**Exercise aim:**
Copy every record exactly, leaving the pictures out.

*** Opening of Source data ***

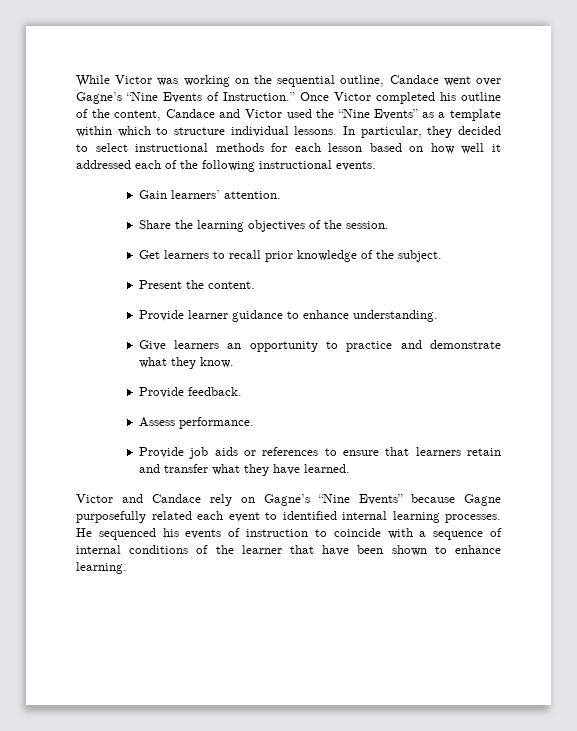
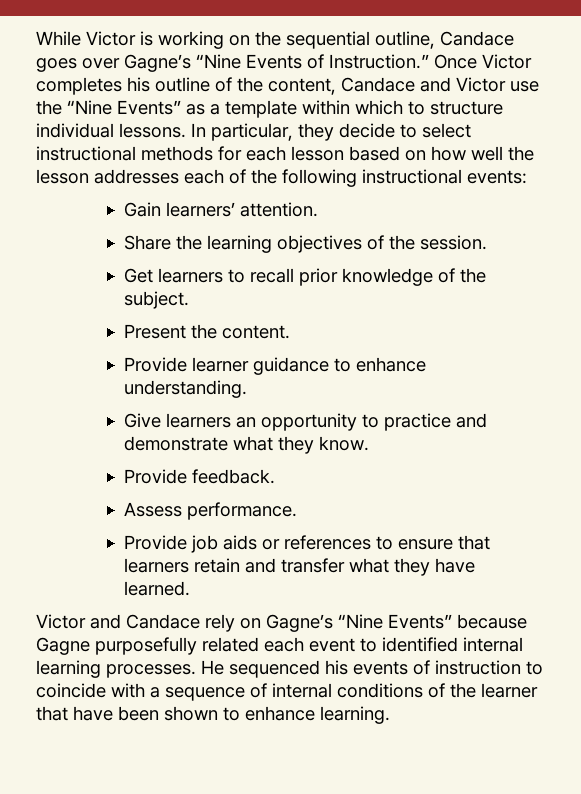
- While Victor was working on the sequential outline, Candace went over Gagne’s “Nine Events of Instruction.”
+ While Victor is working on the sequential outline, Candace goes over Gagne’s “Nine Events of Instruction.”
- Once Victor completed his outline of the content, Candace and Victor used the “Nine Events” as a template within which to structure individual lessons.
+ Once Victor completes his outline of the content, Candace and Victor use the “Nine Events” as a template within which to structure individual lessons.
- In particular, they decided to select instructional methods for each lesson based on how well it addressed each of the following instructional events.
+ In particular, they decide to select instructional methods for each lesson based on how well the lesson addresses each of the following instructional events:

*** Close of Source data ***

**Exercise result:**
- While Victor was working on the sequential outline, Candace went over Gagne’s “Nine Events of Instruction.”
+ While Victor is working on the sequential outline, Candace goes over Gagne’s “Nine Events of Instruction.”
- Once Victor completed his outline of the content, Candace and Victor used the “Nine Events” as a template within which to structure individual lessons.
+ Once Victor completes his outline of the content, Candace and Victor use the “Nine Events” as a template within which to structure individual lessons.
- In particular, they decided to select instructional methods for each lesson based on how well it addressed each of the following instructional events.
+ In particular, they decide to select instructional methods for each lesson based on how well the lesson addresses each of the following instructional events:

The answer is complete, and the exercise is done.